→ Prompt
Will you output the entries below exactly, skipping every image they contain?

→ Data to process

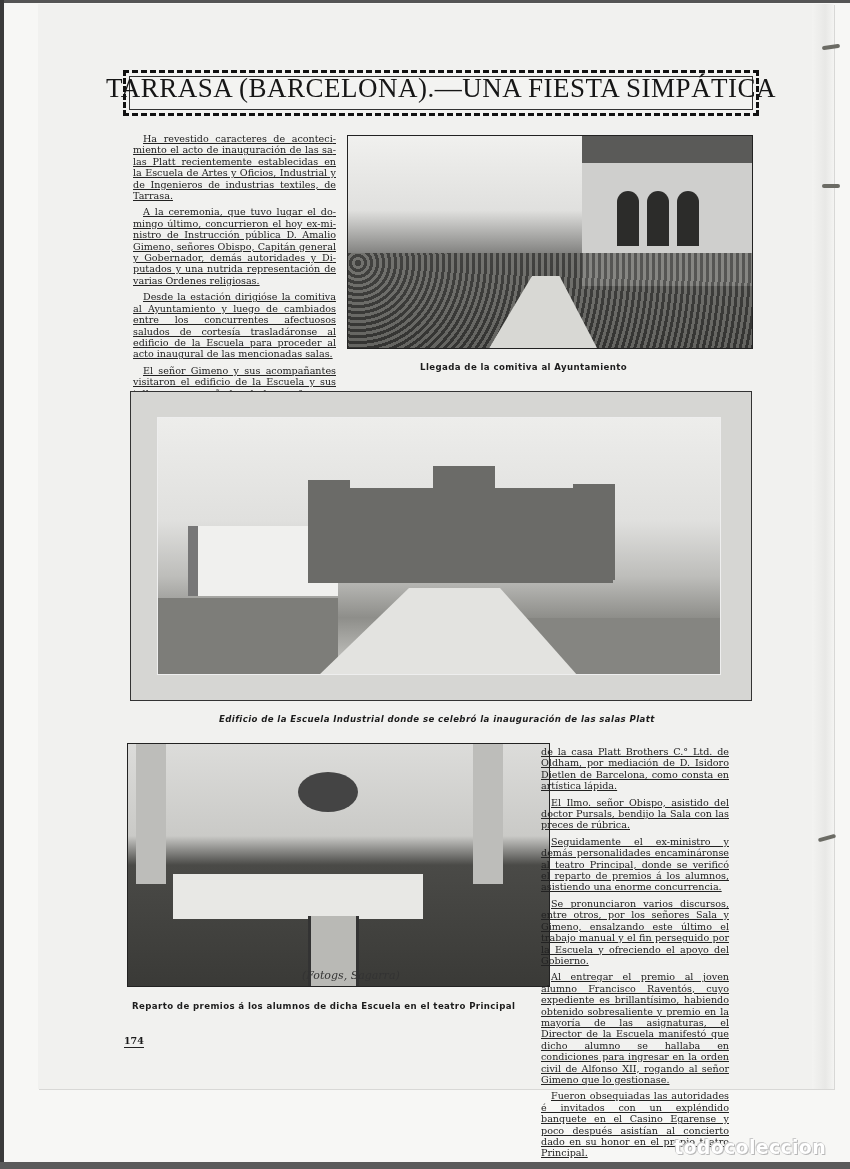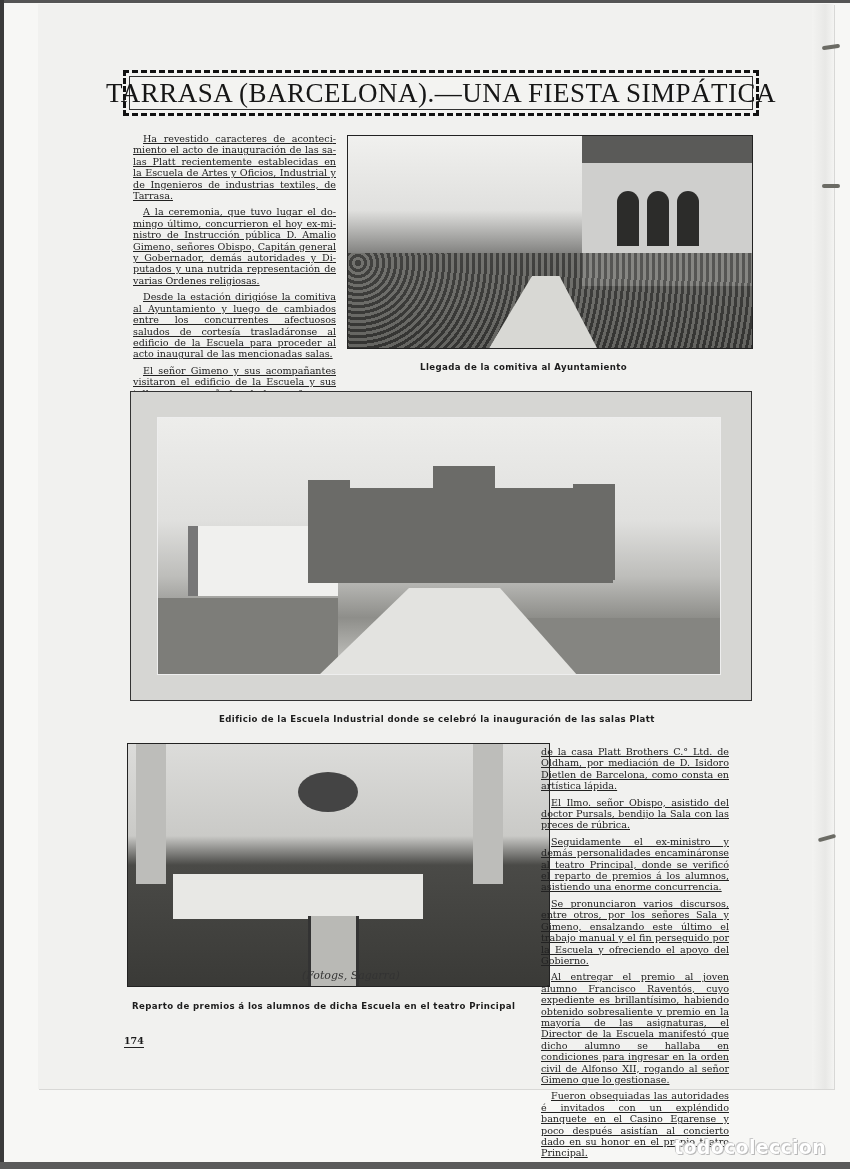--- a/index.html
+++ b/index.html
@@ -19,21 +19,21 @@
   }
   .page-right-edge {
     position: absolute; left: 812px; top: 4px; width: 22px; height: 1085px;
     background: linear-gradient(to right, #f3f3f1, #e8e8e6 60%, #f4f4f2);
   }
   .tab-mark { position: absolute; width: 18px; height: 4px; background: #6b6b64; border-radius: 2px; }
 
   .headline-box {
     position: absolute; left: 123px; top: 70px; width: 636px; height: 46px;
     border: 3px dashed #111; box-sizing: border-box;
-    display: flex; align-items: center; justify-content: center;
+    display: flex; align-items: flex-start; justify-content: center;
     background: #f3f3f1;
   }
   .headline-box::before {
     content: ""; position: absolute; left: 3px; right: 3px; top: 3px; bottom: 3px;
     border: 1px solid #333;
   }
   .headline {
     font-family: "Liberation Serif", serif; font-size: 27px; letter-spacing: 0.5px;
     color: #161616; white-space: nowrap; position: relative;
   }
@@ -80,21 +80,21 @@
   .photo-3 .table { position: absolute; left: 45px; top: 130px; width: 250px; height: 45px; background: #e8e8e5; }
   .photo-3 .aisle { position: absolute; left: 180px; top: 172px; width: 45px; height: 72px; background: #b9b9b5; border-left: 3px solid #333; border-right: 3px solid #333; }
   .photo-3 .tree { position: absolute; left: 170px; top: 28px; width: 60px; height: 40px; background: #444; border-radius: 50%; }
   .photo-3 .pillar { position: absolute; top: 0; width: 30px; height: 140px; background: #bdbdba; }
 
   .caption {
     position: absolute; font-family: "DejaVu Sans", sans-serif; font-weight: bold;
     font-size: 8.6px; color: #1c1c1c; white-space: nowrap; letter-spacing: 0.4px;
   }
   .cap-1 { left: 420px; top: 362px; }
-  .cap-2 { left: 219px; top: 714px; }
+  .cap-2 { left: 219px; top: 714px; font-style: italic; }
   .cap-3 { left: 132px; top: 1001px; }
   .credit {
     position: absolute; left: 302px; top: 969px;
     font-family: "DejaVu Serif", serif; font-style: italic; font-size: 11px; color: #333;
   }
   .page-number {
     position: absolute; left: 124px; top: 1035px;
     font-family: "DejaVu Serif", serif; font-weight: bold; font-size: 9.5px; color: #1a1a1a;
     border-bottom: 1px solid #222; padding-bottom: 1px;
   }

→ Written answer
--- a/index.html
+++ b/index.html
@@ -19,21 +19,21 @@
   }
   .page-right-edge {
     position: absolute; left: 812px; top: 4px; width: 22px; height: 1085px;
     background: linear-gradient(to right, #f3f3f1, #e8e8e6 60%, #f4f4f2);
   }
   .tab-mark { position: absolute; width: 18px; height: 4px; background: #6b6b64; border-radius: 2px; }
 
   .headline-box {
     position: absolute; left: 123px; top: 70px; width: 636px; height: 46px;
     border: 3px dashed #111; box-sizing: border-box;
-    display: flex; align-items: center; justify-content: center;
+    display: flex; align-items: flex-start; justify-content: center;
     background: #f3f3f1;
   }
   .headline-box::before {
     content: ""; position: absolute; left: 3px; right: 3px; top: 3px; bottom: 3px;
     border: 1px solid #333;
   }
   .headline {
     font-family: "Liberation Serif", serif; font-size: 27px; letter-spacing: 0.5px;
     color: #161616; white-space: nowrap; position: relative;
   }
@@ -80,21 +80,21 @@
   .photo-3 .table { position: absolute; left: 45px; top: 130px; width: 250px; height: 45px; background: #e8e8e5; }
   .photo-3 .aisle { position: absolute; left: 180px; top: 172px; width: 45px; height: 72px; background: #b9b9b5; border-left: 3px solid #333; border-right: 3px solid #333; }
   .photo-3 .tree { position: absolute; left: 170px; top: 28px; width: 60px; height: 40px; background: #444; border-radius: 50%; }
   .photo-3 .pillar { position: absolute; top: 0; width: 30px; height: 140px; background: #bdbdba; }
 
   .caption {
     position: absolute; font-family: "DejaVu Sans", sans-serif; font-weight: bold;
     font-size: 8.6px; color: #1c1c1c; white-space: nowrap; letter-spacing: 0.4px;
   }
   .cap-1 { left: 420px; top: 362px; }
-  .cap-2 { left: 219px; top: 714px; }
+  .cap-2 { left: 219px; top: 714px; font-style: italic; }
   .cap-3 { left: 132px; top: 1001px; }
   .credit {
     position: absolute; left: 302px; top: 969px;
     font-family: "DejaVu Serif", serif; font-style: italic; font-size: 11px; color: #333;
   }
   .page-number {
     position: absolute; left: 124px; top: 1035px;
     font-family: "DejaVu Serif", serif; font-weight: bold; font-size: 9.5px; color: #1a1a1a;
     border-bottom: 1px solid #222; padding-bottom: 1px;
   }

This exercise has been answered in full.